We saw with the carbon tax and increasing electricity prices that people are frightened to spend money out in the retail shops because they do not know what their electricity bill will be. The same thing will happen with this, because consumers will be concerned that if they come down with chronic dental disease in the next 18 months this government will shaft them—they will take the existing Medicare benefits away from them and leave them with nothing. So this will have another detrimental effect on the economy: people will be frightened to spend because they do not know how they will be able to afford that dental care in the next 18 months if this government is ripping the existing scheme away from them.

This is an opportunity for those on the other side of the House to make a stand within their caucus. Those opposite should stand up in caucus even if they agree that their new dental scheme is great. I am sure all of those opposite do think it is great—and it is a legitimate debate to have about the two schemes—but they cannot leave hundreds of thousands of needy Australians shafted. Needy Australians will be posted up the creek without a paddle for a period of 18 months. Surely there are at least a few people on the other side of the chamber who are not prepared to see this happen to their constituents.

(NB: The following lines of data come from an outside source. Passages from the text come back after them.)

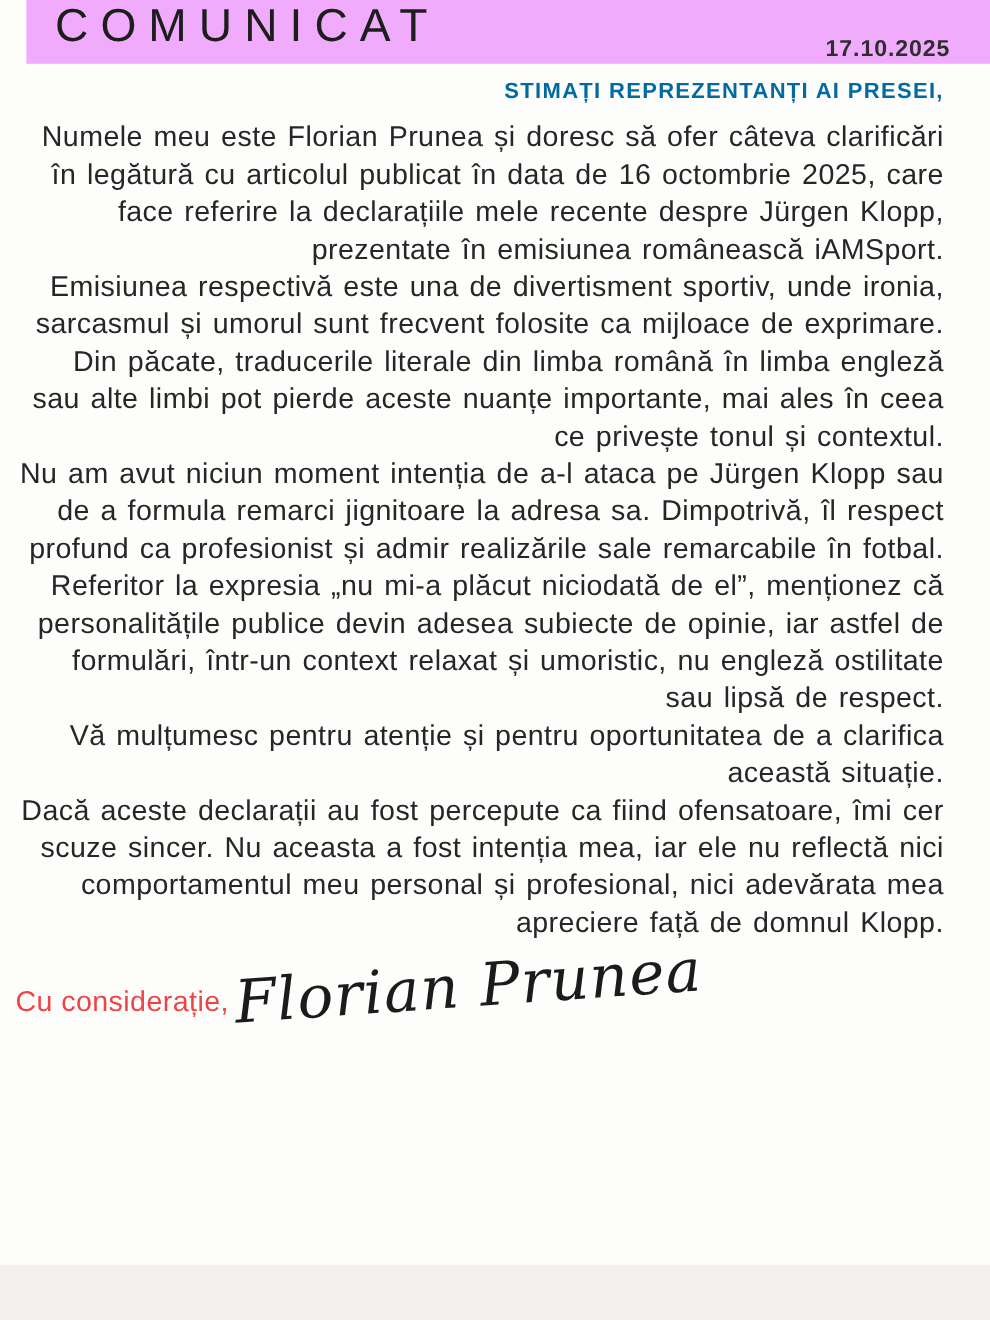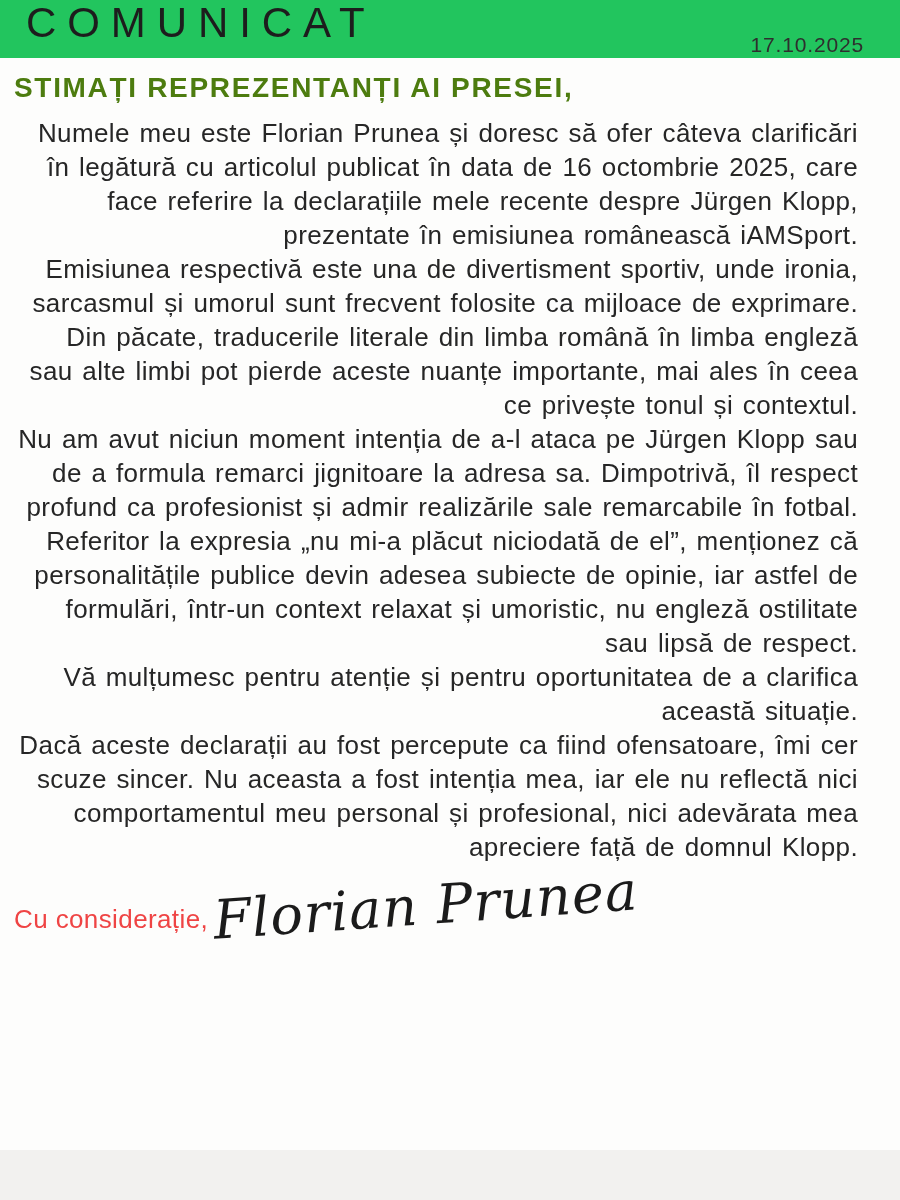"COMUNICAT" .band-top { background: #22c55e -> #f0abfc; margin-left: none -> 24px }
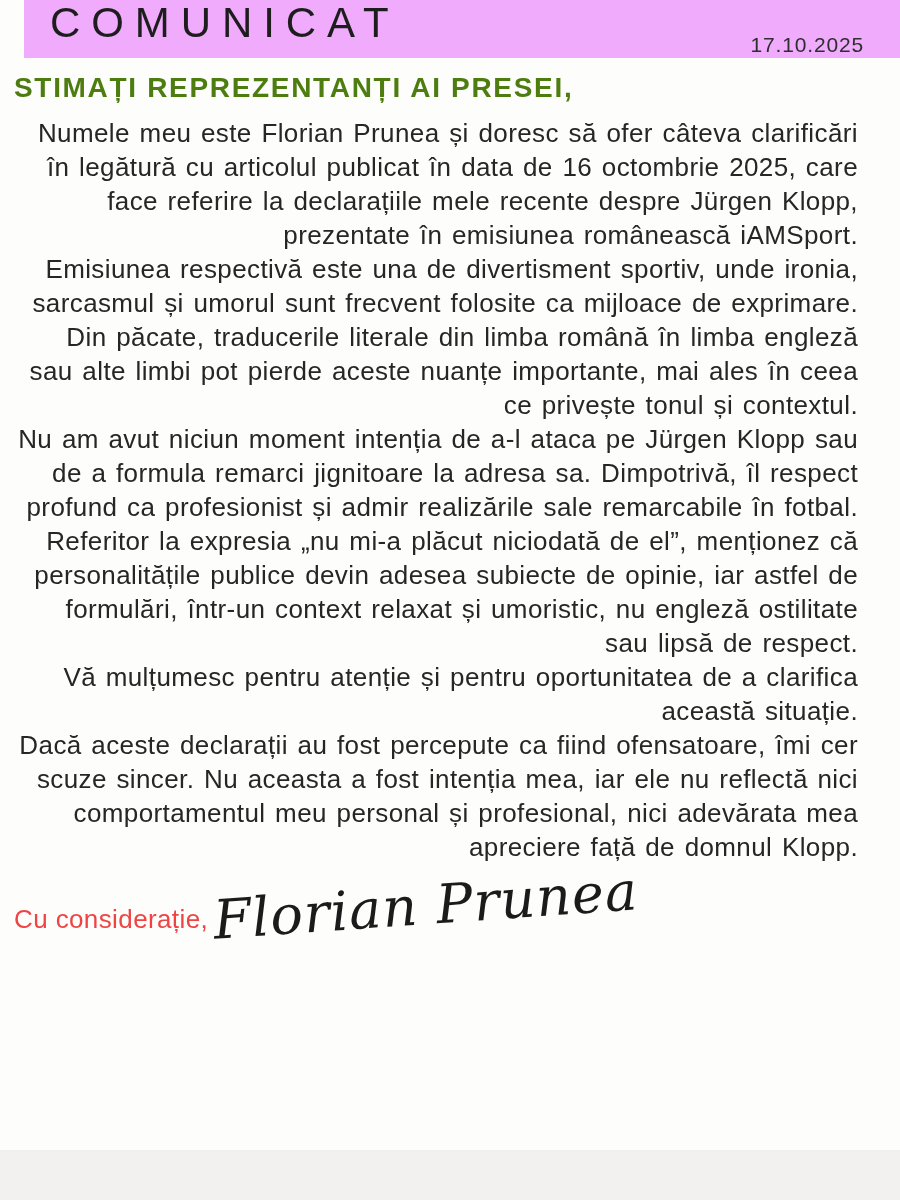"17.10.2025" .doc-date { font-weight: 400 -> 700 }
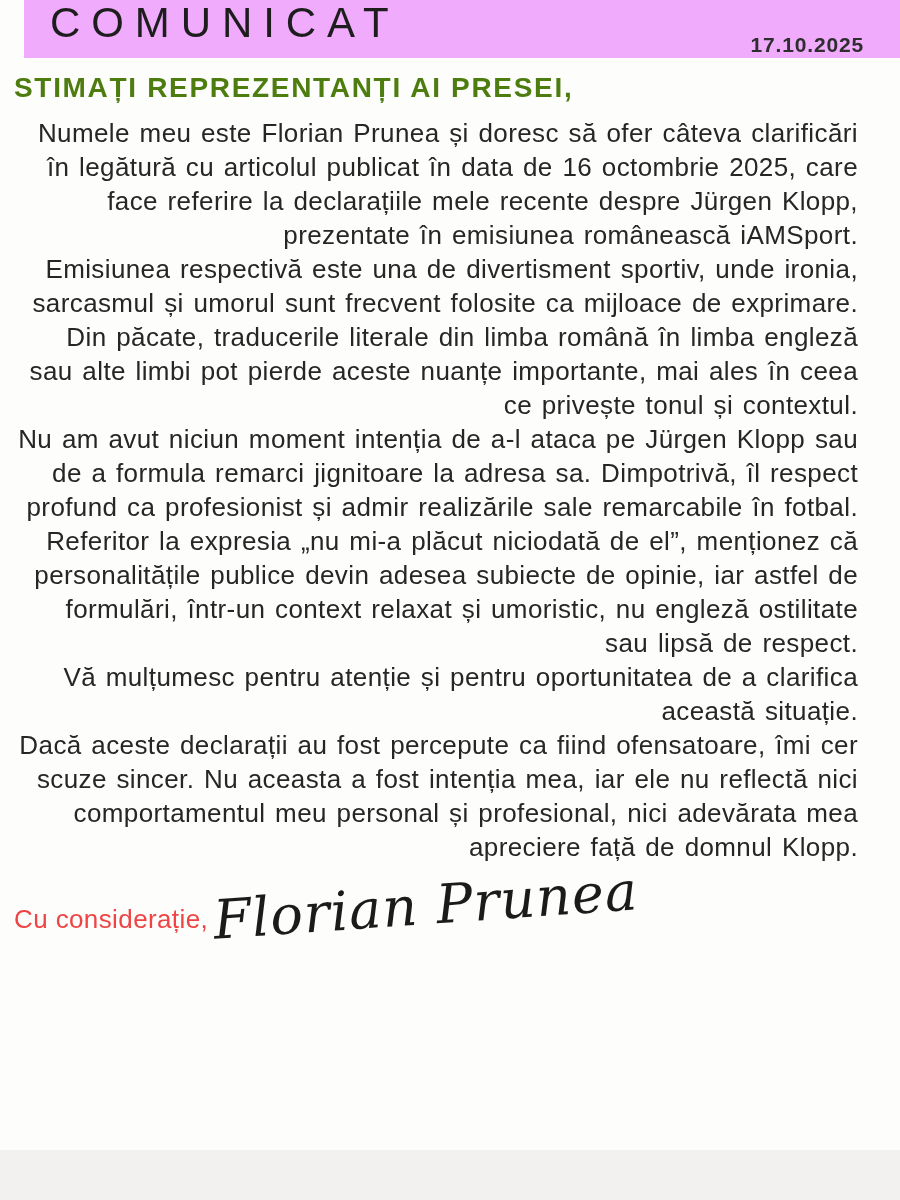"STIMAȚI REPREZENTANȚI AI PRESEI," .salutation { color: #4d7c0f -> #0369a1; font-size: 28px -> 20px; text-align: none -> right }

The Independents have a decision to make here. Hopefully they will realise that we need to do something in this transitional period and support this motion. We cannot allow a situation where hundreds of thousands of Australians will suffer acute dental pain for 18 months—where this government can say, 'Take an Aspro and go and wait at the back of a queue of over half a million people.'

If this government can find any savings let them find the savings to keep the existing Chronic Dental Disease Scheme going. Or they could just tweak it a little bit. Modify it, but do not take one scheme away and then leave a gap of 18 months until the next scheme starts. That is what this debate is about, and we hope that at least some on the other side, or the Independents, will support this motion that will stand up for the needy people in our community who will need dental treatment over the next 18 months.